TL;DR – try for that new opportunity you’re intimidated by but can’t seem to get off your mind! You are qualified, valued, and capable. Don’t be afraid to lean on your community and ask for help along the way. It’s how we all get through it :)
“What stands between you and the world you want to live in?” A dear friend of mine recently shared her answer to this question that her professor posed in class. Her answer was simple: representation. While this isn’t a groundbreaking answer, her simple answer made me reflect on why representation is so important.
Growing up in Markham, I was surrounded by diversity – in people, in peers, in teachers, in role models. I never had to think twice about the colour of my skin, or the composition and tolerance of other people in the room. Coming to Western and entering post-secondary, where odds are stacked against racialized people, women, and those from lower socioeconomic backgrounds, I realized I took my upbringing for granted.
This year, as OUSA President and Vice President of External Affairs at the University Students’ Council, I have had the opportunity to enter spaces I never imagined would be open to me. I have had the chance to amplify student concerns to decision-makers, making tangible change to legislation that affects students across the province. While this has been an incredible experience, each milestone has been accompanied with shock, nerves, pride, and everything in between.
Prior to any stakeholder meeting, I find myself worried about whether or not the other people in the room will value my voice and contributions. As a young woman of colour, not many decision-makers look like me. Most rooms I’ve entered this year are filled with older, white men. I have approached this year with caution and vigilance, collecting all the knowledge I can to back up my views because I expect to be underestimated or questioned.
The opportunity to step into these spaces is an absolute privilege I cannot take for granted. Generations of student leaders before me have built up OUSA and the USC’s reputability in the post-secondary sector, and it is my job to maintain and strengthen that credibility. More importantly, so many incredible women and people of colour before me have cracked into these spaces, making this opportunity more accessible to me. Take last year’s OUSA President for example. Eunice is more than just a role model for me; as OUSA’s first Black woman president, beyond her incredible work during her tenure in student government, Eunice contributed to a cultural shift.
Like Eunice said, having racialized student leaders is crucial. We contribute to a cultural shift that calls attention to discriminatory practices, informs policy change that draws from our lived experiences, includes the voices of underrepresented communities, and inspires another cohort of student leaders. Women and BIPOC individuals deserve to take up space and have a seat at the table. Our experiences should be heard and should be considered at the forefront of decision-making processes. We deserve to enter spaces without worrying about the way we’re perceived, but rather, focus on the work we do.
With all that said, being a part of this much needed representation can be exhausting. It is simultaneously a privilege and a burden to represent the communities I am a part of. Equity-deserving groups often take on a lot of emotional labour in trying to dismantle the very things that oppress us. For example, as a student whose post-secondary education was almost entirely funded by financial aid, I have had to draw on my own personal experiences and challenges to get people to care. While I may not have been able to go to university without financial aid, most decision-makers I speak to come from affluent backgrounds. When it comes to identity-based topics, the emotional labour is tenfold. It is rewarding, but taxing, to speak on the intersections that make up who I am.

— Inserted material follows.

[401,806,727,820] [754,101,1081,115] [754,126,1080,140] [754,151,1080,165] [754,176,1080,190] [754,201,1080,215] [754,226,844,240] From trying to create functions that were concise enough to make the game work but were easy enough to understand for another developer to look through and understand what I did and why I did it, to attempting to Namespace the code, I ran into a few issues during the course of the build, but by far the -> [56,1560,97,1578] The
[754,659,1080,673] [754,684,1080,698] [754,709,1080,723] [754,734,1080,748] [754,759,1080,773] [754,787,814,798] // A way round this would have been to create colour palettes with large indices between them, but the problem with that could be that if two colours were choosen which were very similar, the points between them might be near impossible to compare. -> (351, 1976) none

We’ve been told to take pride in breaking the glass ceiling, or to bring a folding chair if they don’t give you a seat at the table — and we absolutely should. However, we also have to recognize the toll it takes on us as individuals. Oftentimes, we run on the desire for change, the desire to represent our communities, and the desire to dismantle inequitable systems. These are powerful drivers, but they alone cannot fix your burnout and compensate for your emotional labour. As women, people of colour, or anyone from marginalized communities, we must take care of ourselves before taking care of others. If you are a student leader from a traditionally marginalized community, be intentional about setting your boundaries. For everyone else, please be critical about why and when you ask for the perspectives of marginalized leaders.

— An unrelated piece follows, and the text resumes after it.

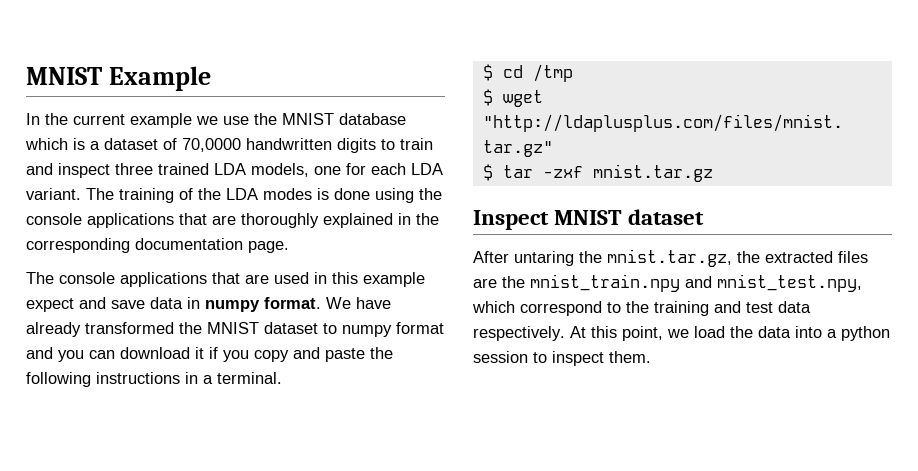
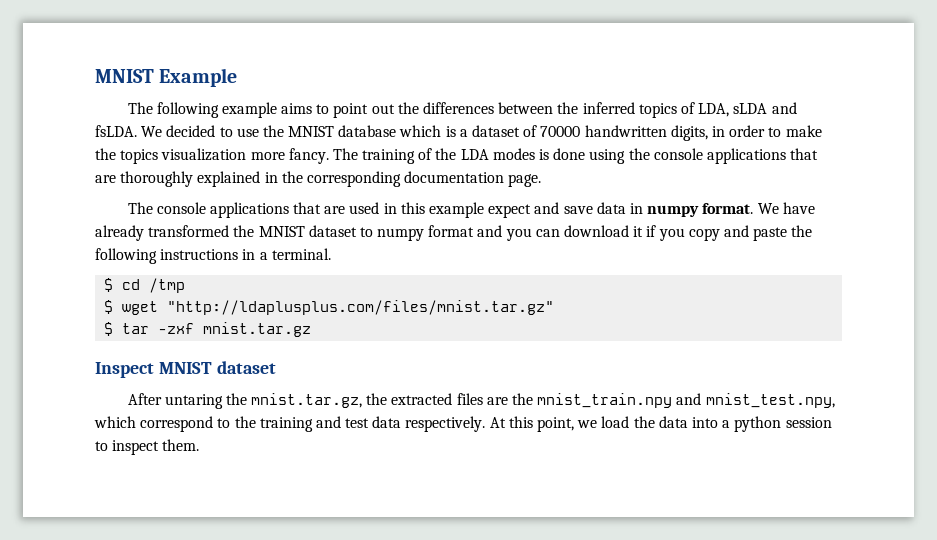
[26,113,218,128] In the current example we -> [127,102,797,118] [95,125,233,137] The following example aims to point out the differences between the inferred topics of LDA, sLDA and fsLDA. We decided to
[182,138,433,153] [26,163,443,178] [26,188,81,200] 70,0000 handwritten digits to train and inspect three trained LDA models, one for each LDA variant. -> [540,125,822,141] [95,148,329,164] 70000 handwritten digits, in order to make the topics visualization more fancy.

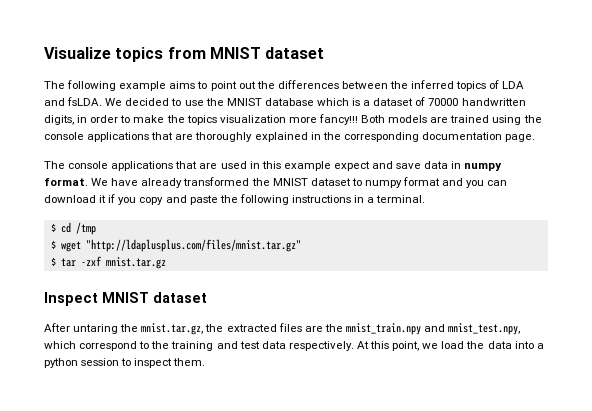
[95,68,238,87] MNIST Example -> [44,47,325,62] Visualize topics from MNIST dataset
[698,103,768,117] LDA, sLDA -> [502,81,525,89] LDA
[288,148,586,164] fancy. The training of the LDA modes is done -> [318,114,490,125] fancy!!! Both models are trained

A big help for me this year has been my support system. I’d like to shout out Home Office (Malika, Irum, Octavia, Eddy), my fellow USC women executives (Cameron, Keemia, Lauren), and the women on OUSA’s Steering Committee this year (Ana, Elizabeth, Kayla, Sahiba, Stephanie, and honourary Ontarian, Erin). We’ve been breaking the glass ceiling, but the shards can certainly cut. In moments of self-doubt and unease, you have all inspired, empowered, and encouraged me to take pride in myself and the work I do.
If you’re reading this and thinking of running for student government, pursuing any form of leadership, or really just trying a new thing, this is your sign to do it. Take pride in the experiences and intersections that make up your identity. Take up space in the spaces you want to occupy. More importantly, lean on the people you meet along the way. You’re not alone — there are so many people around you to uplift you, to empower you, to take pride in you. Don’t forget to do the same for your communities, and seek solace in your support system. We’ll figure it out together. We’ll be okay. You’ll be okay :)
Jessica Look is Vice President External Affairs and President of OUSA's 2022-2023 Steering Committee.